Records to use:
▽

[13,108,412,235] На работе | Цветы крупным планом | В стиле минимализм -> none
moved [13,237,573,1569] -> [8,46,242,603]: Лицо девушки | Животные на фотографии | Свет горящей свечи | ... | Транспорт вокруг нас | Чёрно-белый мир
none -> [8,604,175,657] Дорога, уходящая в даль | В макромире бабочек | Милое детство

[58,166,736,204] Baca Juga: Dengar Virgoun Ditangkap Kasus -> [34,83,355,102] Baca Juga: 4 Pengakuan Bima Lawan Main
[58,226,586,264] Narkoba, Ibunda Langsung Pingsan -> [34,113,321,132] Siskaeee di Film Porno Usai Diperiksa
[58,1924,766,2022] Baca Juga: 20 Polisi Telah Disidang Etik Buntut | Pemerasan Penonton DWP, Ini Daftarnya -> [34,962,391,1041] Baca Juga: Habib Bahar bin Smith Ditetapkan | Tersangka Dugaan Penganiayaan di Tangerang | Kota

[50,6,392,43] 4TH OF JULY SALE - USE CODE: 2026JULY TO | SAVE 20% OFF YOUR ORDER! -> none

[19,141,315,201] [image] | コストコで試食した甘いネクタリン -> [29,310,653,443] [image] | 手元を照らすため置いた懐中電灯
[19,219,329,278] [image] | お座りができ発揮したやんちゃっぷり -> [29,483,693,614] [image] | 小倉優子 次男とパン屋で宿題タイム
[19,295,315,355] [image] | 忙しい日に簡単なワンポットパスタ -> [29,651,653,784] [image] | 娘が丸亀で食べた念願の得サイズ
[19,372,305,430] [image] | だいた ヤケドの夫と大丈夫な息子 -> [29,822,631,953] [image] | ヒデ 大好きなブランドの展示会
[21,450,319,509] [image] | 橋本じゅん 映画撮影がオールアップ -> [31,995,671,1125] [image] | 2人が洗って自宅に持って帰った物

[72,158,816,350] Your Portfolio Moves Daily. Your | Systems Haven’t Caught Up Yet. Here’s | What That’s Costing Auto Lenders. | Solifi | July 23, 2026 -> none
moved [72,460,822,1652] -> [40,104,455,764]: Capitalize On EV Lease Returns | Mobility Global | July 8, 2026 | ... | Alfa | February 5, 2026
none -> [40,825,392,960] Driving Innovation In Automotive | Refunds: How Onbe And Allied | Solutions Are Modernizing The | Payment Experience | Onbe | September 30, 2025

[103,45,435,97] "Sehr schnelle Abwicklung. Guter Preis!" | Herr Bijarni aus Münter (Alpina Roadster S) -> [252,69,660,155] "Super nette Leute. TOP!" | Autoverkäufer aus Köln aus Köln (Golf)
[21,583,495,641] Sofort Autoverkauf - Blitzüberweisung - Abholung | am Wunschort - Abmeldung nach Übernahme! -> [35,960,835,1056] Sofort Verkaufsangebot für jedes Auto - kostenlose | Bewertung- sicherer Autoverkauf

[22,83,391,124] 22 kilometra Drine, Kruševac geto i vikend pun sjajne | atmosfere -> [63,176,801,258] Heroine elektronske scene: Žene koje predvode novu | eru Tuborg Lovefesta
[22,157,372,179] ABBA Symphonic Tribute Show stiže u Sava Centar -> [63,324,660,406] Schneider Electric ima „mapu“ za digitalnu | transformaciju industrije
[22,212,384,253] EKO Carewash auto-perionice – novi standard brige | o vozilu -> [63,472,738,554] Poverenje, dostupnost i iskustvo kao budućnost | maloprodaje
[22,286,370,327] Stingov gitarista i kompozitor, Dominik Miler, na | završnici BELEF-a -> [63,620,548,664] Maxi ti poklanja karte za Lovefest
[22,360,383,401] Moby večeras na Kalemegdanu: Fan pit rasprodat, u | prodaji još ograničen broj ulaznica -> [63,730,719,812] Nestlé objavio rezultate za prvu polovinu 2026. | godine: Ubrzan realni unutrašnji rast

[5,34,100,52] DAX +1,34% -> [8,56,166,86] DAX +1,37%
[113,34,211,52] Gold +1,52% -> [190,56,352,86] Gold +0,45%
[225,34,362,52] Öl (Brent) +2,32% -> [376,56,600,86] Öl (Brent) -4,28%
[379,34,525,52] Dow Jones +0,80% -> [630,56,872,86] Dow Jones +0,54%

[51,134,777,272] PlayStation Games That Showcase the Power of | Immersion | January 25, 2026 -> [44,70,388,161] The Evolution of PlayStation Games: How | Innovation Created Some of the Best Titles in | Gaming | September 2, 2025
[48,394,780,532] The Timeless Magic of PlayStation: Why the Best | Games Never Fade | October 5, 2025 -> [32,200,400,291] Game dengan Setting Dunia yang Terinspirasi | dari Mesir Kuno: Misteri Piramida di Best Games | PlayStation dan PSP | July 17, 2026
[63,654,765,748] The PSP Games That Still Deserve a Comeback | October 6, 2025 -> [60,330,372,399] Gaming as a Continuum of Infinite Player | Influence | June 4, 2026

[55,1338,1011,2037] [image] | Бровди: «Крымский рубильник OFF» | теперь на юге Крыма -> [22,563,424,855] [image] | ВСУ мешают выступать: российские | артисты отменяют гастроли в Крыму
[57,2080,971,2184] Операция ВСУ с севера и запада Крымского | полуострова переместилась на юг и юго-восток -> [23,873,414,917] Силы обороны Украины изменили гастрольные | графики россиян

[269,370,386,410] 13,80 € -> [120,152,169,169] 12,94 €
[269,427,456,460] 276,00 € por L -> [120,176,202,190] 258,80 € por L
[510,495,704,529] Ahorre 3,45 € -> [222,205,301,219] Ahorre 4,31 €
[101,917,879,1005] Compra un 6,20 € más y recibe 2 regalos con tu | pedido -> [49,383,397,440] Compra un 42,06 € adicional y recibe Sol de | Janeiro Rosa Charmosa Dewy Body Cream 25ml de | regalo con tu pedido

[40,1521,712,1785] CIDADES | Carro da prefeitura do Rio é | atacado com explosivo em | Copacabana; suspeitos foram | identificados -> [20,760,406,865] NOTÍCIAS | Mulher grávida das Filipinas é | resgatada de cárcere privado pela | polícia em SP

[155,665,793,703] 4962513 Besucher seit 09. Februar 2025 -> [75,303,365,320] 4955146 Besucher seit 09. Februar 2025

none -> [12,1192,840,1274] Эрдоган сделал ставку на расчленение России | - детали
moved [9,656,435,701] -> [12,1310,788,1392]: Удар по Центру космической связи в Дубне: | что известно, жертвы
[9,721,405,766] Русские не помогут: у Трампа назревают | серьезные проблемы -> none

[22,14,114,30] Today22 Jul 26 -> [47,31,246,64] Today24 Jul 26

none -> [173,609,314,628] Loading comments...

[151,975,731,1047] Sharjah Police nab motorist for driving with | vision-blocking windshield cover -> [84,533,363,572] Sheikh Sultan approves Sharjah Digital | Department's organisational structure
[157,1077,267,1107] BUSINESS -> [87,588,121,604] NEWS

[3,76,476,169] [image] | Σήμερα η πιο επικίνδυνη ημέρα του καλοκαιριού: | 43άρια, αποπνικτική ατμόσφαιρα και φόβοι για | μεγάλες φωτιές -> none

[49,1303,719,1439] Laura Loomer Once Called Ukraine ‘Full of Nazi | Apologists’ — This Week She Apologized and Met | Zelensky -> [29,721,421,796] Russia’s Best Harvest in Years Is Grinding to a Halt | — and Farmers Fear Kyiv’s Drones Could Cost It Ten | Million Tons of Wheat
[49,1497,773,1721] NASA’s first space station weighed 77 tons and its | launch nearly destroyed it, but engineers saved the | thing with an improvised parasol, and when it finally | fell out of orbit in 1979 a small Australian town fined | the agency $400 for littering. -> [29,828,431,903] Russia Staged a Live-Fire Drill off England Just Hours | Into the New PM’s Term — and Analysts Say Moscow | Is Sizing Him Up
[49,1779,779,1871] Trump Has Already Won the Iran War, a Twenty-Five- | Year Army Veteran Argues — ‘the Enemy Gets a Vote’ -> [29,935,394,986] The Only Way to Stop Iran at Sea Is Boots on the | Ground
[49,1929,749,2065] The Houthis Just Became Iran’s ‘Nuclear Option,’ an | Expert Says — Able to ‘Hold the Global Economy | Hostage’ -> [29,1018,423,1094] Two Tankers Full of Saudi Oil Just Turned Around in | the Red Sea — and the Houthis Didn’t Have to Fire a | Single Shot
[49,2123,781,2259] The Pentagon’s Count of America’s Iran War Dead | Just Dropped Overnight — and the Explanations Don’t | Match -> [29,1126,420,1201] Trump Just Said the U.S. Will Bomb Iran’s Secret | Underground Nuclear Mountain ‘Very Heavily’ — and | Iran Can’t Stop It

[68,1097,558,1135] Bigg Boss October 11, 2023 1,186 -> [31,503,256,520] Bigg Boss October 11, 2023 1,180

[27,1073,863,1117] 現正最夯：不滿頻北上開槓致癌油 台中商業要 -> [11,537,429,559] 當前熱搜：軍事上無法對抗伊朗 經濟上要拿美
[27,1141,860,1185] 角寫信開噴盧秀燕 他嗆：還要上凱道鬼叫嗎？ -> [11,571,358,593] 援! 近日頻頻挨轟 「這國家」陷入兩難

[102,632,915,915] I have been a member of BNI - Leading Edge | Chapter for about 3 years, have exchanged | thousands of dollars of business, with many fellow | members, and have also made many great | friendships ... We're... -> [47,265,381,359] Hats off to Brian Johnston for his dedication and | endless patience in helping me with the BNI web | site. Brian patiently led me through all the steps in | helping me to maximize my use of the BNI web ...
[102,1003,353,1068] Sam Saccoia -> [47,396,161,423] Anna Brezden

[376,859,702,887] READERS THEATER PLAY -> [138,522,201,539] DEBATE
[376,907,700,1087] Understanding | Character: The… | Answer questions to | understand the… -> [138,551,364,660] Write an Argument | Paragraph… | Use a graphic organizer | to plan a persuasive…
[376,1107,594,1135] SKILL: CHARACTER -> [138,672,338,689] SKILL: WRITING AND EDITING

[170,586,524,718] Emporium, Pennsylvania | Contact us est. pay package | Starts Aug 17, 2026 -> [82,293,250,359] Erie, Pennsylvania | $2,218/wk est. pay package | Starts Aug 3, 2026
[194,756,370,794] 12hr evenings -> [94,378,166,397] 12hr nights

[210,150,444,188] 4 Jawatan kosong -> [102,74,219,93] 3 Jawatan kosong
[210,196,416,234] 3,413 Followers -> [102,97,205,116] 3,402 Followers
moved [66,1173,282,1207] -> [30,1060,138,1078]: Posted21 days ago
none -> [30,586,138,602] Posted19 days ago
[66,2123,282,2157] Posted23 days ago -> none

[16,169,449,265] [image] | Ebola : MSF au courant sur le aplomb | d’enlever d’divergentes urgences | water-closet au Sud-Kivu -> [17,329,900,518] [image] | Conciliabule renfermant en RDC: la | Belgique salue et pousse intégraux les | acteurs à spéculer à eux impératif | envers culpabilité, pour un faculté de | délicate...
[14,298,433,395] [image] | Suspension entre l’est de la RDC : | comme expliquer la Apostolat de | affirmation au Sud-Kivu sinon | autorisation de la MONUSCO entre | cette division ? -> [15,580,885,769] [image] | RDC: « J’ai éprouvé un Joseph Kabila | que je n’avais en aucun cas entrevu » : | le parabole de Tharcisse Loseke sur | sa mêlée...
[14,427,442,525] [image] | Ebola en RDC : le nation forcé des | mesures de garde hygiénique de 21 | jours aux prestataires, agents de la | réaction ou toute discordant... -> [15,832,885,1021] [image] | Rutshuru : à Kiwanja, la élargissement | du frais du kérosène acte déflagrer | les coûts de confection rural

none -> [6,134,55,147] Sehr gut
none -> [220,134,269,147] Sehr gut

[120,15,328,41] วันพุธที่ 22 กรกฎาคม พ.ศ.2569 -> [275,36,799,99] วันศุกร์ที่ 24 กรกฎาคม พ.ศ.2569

△

Exercise description: Find the lines of the listing that contain the string "days" and give how many there are, with no other words.

Final answer: 3